Work task
Please reproduce the full set of data below exactly.

═════ Material for this exercise

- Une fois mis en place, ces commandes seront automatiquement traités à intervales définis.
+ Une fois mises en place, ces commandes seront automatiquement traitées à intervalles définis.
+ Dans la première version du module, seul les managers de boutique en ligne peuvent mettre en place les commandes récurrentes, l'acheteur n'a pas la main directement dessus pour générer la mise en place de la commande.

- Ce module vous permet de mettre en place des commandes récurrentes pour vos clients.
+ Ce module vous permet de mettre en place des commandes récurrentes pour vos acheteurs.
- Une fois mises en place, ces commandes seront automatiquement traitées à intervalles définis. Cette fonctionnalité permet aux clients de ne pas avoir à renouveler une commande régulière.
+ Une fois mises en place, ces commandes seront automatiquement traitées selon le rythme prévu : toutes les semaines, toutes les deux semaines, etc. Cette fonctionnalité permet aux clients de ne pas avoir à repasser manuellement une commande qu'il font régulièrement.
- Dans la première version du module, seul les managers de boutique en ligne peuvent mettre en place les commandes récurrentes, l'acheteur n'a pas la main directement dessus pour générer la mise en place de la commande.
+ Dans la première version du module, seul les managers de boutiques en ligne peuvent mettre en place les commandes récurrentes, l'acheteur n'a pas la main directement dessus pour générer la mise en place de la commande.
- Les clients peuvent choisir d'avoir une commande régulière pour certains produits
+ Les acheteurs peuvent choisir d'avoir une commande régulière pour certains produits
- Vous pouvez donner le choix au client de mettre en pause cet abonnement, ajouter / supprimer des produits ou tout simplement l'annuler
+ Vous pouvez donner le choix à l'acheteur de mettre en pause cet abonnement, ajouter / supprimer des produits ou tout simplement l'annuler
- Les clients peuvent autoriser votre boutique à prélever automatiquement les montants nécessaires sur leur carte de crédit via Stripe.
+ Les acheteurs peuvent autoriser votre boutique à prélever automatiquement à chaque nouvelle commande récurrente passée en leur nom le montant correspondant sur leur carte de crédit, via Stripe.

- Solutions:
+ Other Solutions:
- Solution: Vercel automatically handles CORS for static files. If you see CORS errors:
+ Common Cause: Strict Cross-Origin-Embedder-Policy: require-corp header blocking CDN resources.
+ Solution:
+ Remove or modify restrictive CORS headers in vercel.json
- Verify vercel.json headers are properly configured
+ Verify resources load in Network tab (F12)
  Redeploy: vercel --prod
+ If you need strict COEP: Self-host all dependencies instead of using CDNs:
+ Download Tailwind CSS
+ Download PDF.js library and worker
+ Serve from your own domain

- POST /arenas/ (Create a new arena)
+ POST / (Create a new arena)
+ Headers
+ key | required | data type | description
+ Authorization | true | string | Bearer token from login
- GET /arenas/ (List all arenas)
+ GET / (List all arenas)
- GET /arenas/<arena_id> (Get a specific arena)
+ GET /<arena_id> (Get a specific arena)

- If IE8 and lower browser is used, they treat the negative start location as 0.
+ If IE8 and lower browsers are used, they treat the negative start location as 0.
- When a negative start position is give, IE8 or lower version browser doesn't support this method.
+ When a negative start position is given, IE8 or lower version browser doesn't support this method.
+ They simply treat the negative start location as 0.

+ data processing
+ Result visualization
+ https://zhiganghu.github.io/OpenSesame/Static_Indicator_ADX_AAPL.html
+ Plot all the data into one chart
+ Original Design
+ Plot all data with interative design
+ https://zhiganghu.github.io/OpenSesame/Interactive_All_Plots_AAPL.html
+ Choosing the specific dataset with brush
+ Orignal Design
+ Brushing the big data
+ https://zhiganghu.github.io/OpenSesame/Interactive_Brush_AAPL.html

══════════

Task output
- Une fois mis en place, ces commandes seront automatiquement traités à intervales définis.
+ Une fois mises en place, ces commandes seront automatiquement traitées à intervalles définis.
+ Dans la première version du module, seul les managers de boutique en ligne peuvent mettre en place les commandes récurrentes, l'acheteur n'a pas la main directement dessus pour générer la mise en place de la commande.

- Ce module vous permet de mettre en place des commandes récurrentes pour vos clients.
+ Ce module vous permet de mettre en place des commandes récurrentes pour vos acheteurs.
- Une fois mises en place, ces commandes seront automatiquement traitées à intervalles définis. Cette fonctionnalité permet aux clients de ne pas avoir à renouveler une commande régulière.
+ Une fois mises en place, ces commandes seront automatiquement traitées selon le rythme prévu : toutes les semaines, toutes les deux semaines, etc. Cette fonctionnalité permet aux clients de ne pas avoir à repasser manuellement une commande qu'il font régulièrement.
- Dans la première version du module, seul les managers de boutique en ligne peuvent mettre en place les commandes récurrentes, l'acheteur n'a pas la main directement dessus pour générer la mise en place de la commande.
+ Dans la première version du module, seul les managers de boutiques en ligne peuvent mettre en place les commandes récurrentes, l'acheteur n'a pas la main directement dessus pour générer la mise en place de la commande.
- Les clients peuvent choisir d'avoir une commande régulière pour certains produits
+ Les acheteurs peuvent choisir d'avoir une commande régulière pour certains produits
- Vous pouvez donner le choix au client de mettre en pause cet abonnement, ajouter / supprimer des produits ou tout simplement l'annuler
+ Vous pouvez donner le choix à l'acheteur de mettre en pause cet abonnement, ajouter / supprimer des produits ou tout simplement l'annuler
- Les clients peuvent autoriser votre boutique à prélever automatiquement les montants nécessaires sur leur carte de crédit via Stripe.
+ Les acheteurs peuvent autoriser votre boutique à prélever automatiquement à chaque nouvelle commande récurrente passée en leur nom le montant correspondant sur leur carte de crédit, via Stripe.

- Solutions:
+ Other Solutions:
- Solution: Vercel automatically handles CORS for static files. If you see CORS errors:
+ Common Cause: Strict Cross-Origin-Embedder-Policy: require-corp header blocking CDN resources.
+ Solution:
+ Remove or modify restrictive CORS headers in vercel.json
- Verify vercel.json headers are properly configured
+ Verify resources load in Network tab (F12)
  Redeploy: vercel --prod
+ If you need strict COEP: Self-host all dependencies instead of using CDNs:
+ Download Tailwind CSS
+ Download PDF.js library and worker
+ Serve from your own domain

- POST /arenas/ (Create a new arena)
+ POST / (Create a new arena)
+ Headers
+ key | required | data type | description
+ Authorization | true | string | Bearer token from login
- GET /arenas/ (List all arenas)
+ GET / (List all arenas)
- GET /arenas/<arena_id> (Get a specific arena)
+ GET /<arena_id> (Get a specific arena)

- If IE8 and lower browser is used, they treat the negative start location as 0.
+ If IE8 and lower browsers are used, they treat the negative start location as 0.
- When a negative start position is give, IE8 or lower version browser doesn't support this method.
+ When a negative start position is given, IE8 or lower version browser doesn't support this method.
+ They simply treat the negative start location as 0.

+ data processing
+ Result visualization
+ https://zhiganghu.github.io/OpenSesame/Static_Indicator_ADX_AAPL.html
+ Plot all the data into one chart
+ Original Design
+ Plot all data with interative design
+ https://zhiganghu.github.io/OpenSesame/Interactive_All_Plots_AAPL.html
+ Choosing the specific dataset with brush
+ Orignal Design
+ Brushing the big data
+ https://zhiganghu.github.io/OpenSesame/Interactive_Brush_AAPL.html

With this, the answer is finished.